Biz içeride de dışarıda da Türkiye'nin menfaatlerini savunmaktan geri durmayız. Türkiye'nin ana muhalefet partisiyiz. Yurt dışına çıktığımızda Türkiye'nin partisiyiz. Ama karşımızdaki iktidar sadece kendi menfaatlerini koruyan, kollayan, kendi çıkarı için Türkiye'nin çıkarlarını bir kenara bırakabilen ve bu yüzden de her türlü müzakereyi kendi iktidarını sürdürmek üzerinden yapan bir iktidardır. Soruyorum. Bu darbe sürecinin milletimize bir faydası var mı? Türkiye'nin demokrasiden kopmasının milletimize bir faydası var mı? Bu yapılanların Türkiye Avrupa ilişkilerine bir faydası var mı? Ekonomiye faydası var mı? İşsizliğe faydası var mı? Memlekete faydası var mı? Hiçbiri yoksa, demek ki Erdoğan yanlış yoldadır, Türkiye'nin menfaatinin karşısındadır, kendi iktidarı için pazarlık halindedir. Türkiye'nin tarafında olan, Türkiye'nin zenginleşmesini, gençlerinin iş bulmasını isteyen ve Türkiye'nin tarafında olan parti Cumhuriyet Halk Partisi'dir. Kurulduğu gün gibi Cumhuriyet Halk Partisi Türkiye'nin birinci partisidir.

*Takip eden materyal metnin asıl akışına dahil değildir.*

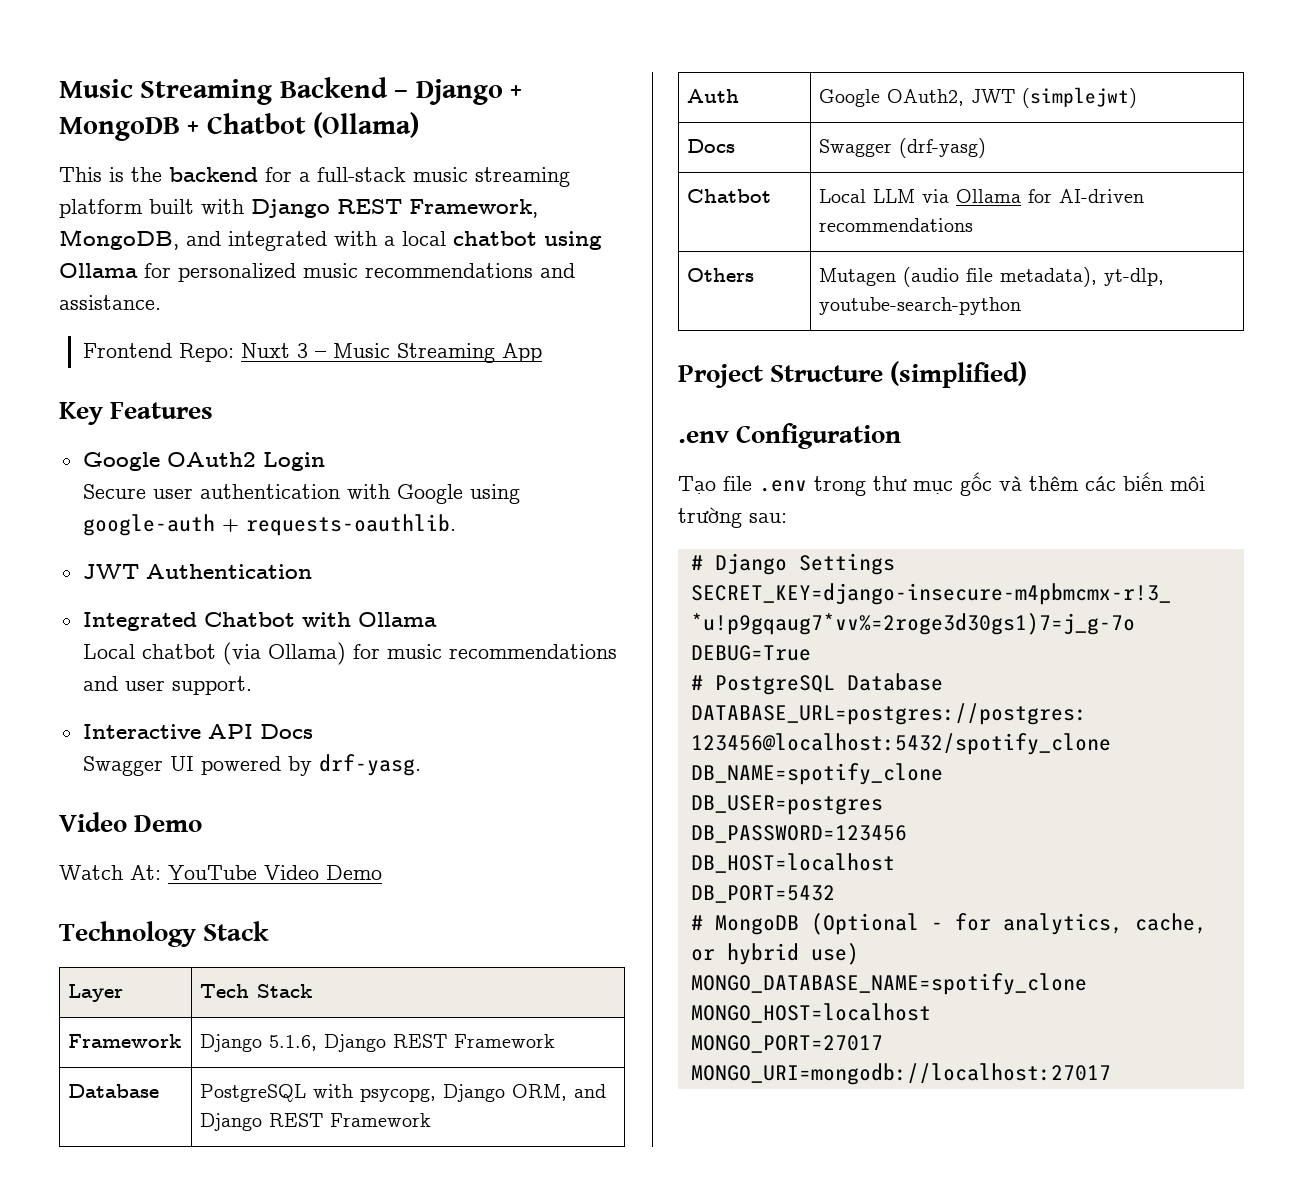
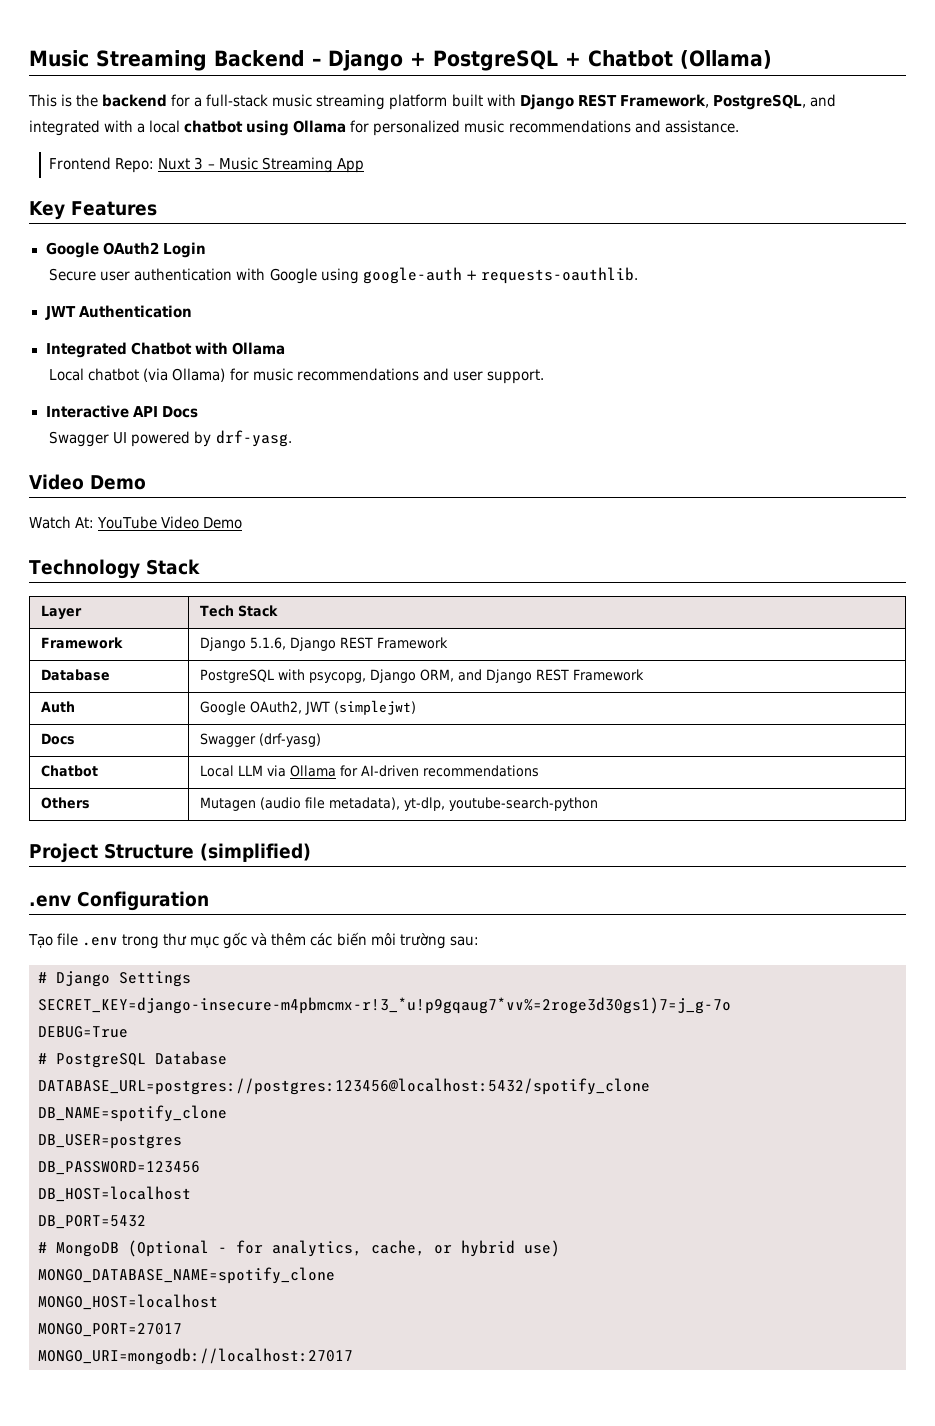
- Music Streaming Backend – Django + MongoDB + Chatbot (Ollama)
+ Music Streaming Backend – Django + PostgreSQL + Chatbot (Ollama)
- This is the backend for a full-stack music streaming platform built with Django REST Framework, MongoDB, and integrated with a local chatbot using Ollama for personalized music recommendations and assistance.
+ This is the backend for a full-stack music streaming platform built with Django REST Framework, PostgreSQL, and integrated with a local chatbot using Ollama for personalized music recommendations and assistance.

Türkiye'nin çıkarına değil de kendi çıkarlarına çalışan, her şey bir yana yandaşının çıkarına çalışan, sadece zenginlere çalışan AK Parti iktidarı artık Trump'a çalışmaya başladı. Ülkede bulamadığı meşruiyeti, Avrupa'da dünyada bulamadığı meşruiyeti Beyaz Saray'ın kapılarında, Oval Ofis'lerde arar oldu. Artık milletin desteğini kaybetti. Milletin yitirdiği desteğine karşı Trump'a güveniyor. Ülkenin her şeyini pazarlık konusu yaptı. 300 tane Boeing uçağı da masada. Türkiye'nin pahalıya yakacak gaz alması da masada. Maalesef gelecekteki en büyük zenginliğimiz dünyada 5. sıradayız. Nadir elementlerimiz de Trump'la pazarlık masasında.
Oysa ülkeyi kuran parti olarak bakın bize, bakın bize ülkeyi kuran parti olarak en zor günümüzde Cumhurbaşkanı adayımız, İstanbul Büyükşehir Belediye Başkanı tutuklanmışken ve en zor günlerde Avrupa'nın, dünyanın desteği bekleniyorken, Almanya hükümeti Eurofighter'ları Türkiye'ye vermekten vazgeçti, blokaj koydu.
"EUROFİGHTER'I TÜRKİYE'YE MUTLAKA VERİN DEDİK, ALMANYA BLOKAJI KALDIRDI"
AK Parti olsa, mağdur olan kendisi olsa buna çok memnun olur. "Aman vermeyin." der. "Süründürün bunları. Önce biz kurtulalım. Sonra Eurofighter gelsin." der. Biz ne yaptık? Ekrem İmamoğlu yattığı yattığı hapishaneden, hücreden mesaj yazdı.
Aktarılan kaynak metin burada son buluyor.